Beginning at the line containing "[536,108,564,124] lays ->" and continuing to the end of the records below, give each line again exactly as it stands, and only those lines.

Revision tracking records:
# # #

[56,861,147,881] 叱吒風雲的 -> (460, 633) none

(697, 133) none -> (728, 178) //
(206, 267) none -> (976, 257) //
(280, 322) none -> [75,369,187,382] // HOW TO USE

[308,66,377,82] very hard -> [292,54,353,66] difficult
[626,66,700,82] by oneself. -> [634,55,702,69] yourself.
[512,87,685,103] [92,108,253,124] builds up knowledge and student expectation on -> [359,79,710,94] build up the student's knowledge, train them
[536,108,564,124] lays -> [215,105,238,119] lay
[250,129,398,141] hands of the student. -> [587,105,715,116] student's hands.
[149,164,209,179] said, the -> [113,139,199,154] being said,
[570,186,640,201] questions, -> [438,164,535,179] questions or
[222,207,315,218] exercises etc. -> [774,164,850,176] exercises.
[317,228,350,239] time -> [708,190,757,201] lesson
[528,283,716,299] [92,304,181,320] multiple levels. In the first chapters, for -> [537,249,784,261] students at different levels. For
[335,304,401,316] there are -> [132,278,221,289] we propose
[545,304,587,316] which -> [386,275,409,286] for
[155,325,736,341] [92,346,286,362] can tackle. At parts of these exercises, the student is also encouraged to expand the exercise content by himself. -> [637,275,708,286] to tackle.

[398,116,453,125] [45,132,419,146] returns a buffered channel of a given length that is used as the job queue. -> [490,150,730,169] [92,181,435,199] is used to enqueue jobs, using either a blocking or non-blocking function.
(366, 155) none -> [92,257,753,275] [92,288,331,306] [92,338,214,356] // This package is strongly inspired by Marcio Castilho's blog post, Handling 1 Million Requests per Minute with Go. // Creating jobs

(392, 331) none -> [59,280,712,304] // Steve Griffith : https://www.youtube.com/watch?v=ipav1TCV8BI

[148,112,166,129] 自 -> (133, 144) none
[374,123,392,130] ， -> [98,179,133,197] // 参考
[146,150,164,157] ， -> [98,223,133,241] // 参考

# # #

> ANSWER TO THE EXERCISE:
[536,108,564,124] lays -> [215,105,238,119] lay
[250,129,398,141] hands of the student. -> [587,105,715,116] student's hands.
[149,164,209,179] said, the -> [113,139,199,154] being said,
[570,186,640,201] questions, -> [438,164,535,179] questions or
[222,207,315,218] exercises etc. -> [774,164,850,176] exercises.
[317,228,350,239] time -> [708,190,757,201] lesson
[528,283,716,299] [92,304,181,320] multiple levels. In the first chapters, for -> [537,249,784,261] students at different levels. For
[335,304,401,316] there are -> [132,278,221,289] we propose
[545,304,587,316] which -> [386,275,409,286] for
[155,325,736,341] [92,346,286,362] can tackle. At parts of these exercises, the student is also encouraged to expand the exercise content by himself. -> [637,275,708,286] to tackle.

[398,116,453,125] [45,132,419,146] returns a buffered channel of a given length that is used as the job queue. -> [490,150,730,169] [92,181,435,199] is used to enqueue jobs, using either a blocking or non-blocking function.
(366, 155) none -> [92,257,753,275] [92,288,331,306] [92,338,214,356] // This package is strongly inspired by Marcio Castilho's blog post, Handling 1 Million Requests per Minute with Go. // Creating jobs

(392, 331) none -> [59,280,712,304] // Steve Griffith : https://www.youtube.com/watch?v=ipav1TCV8BI

[148,112,166,129] 自 -> (133, 144) none
[374,123,392,130] ， -> [98,179,133,197] // 参考
[146,150,164,157] ， -> [98,223,133,241] // 参考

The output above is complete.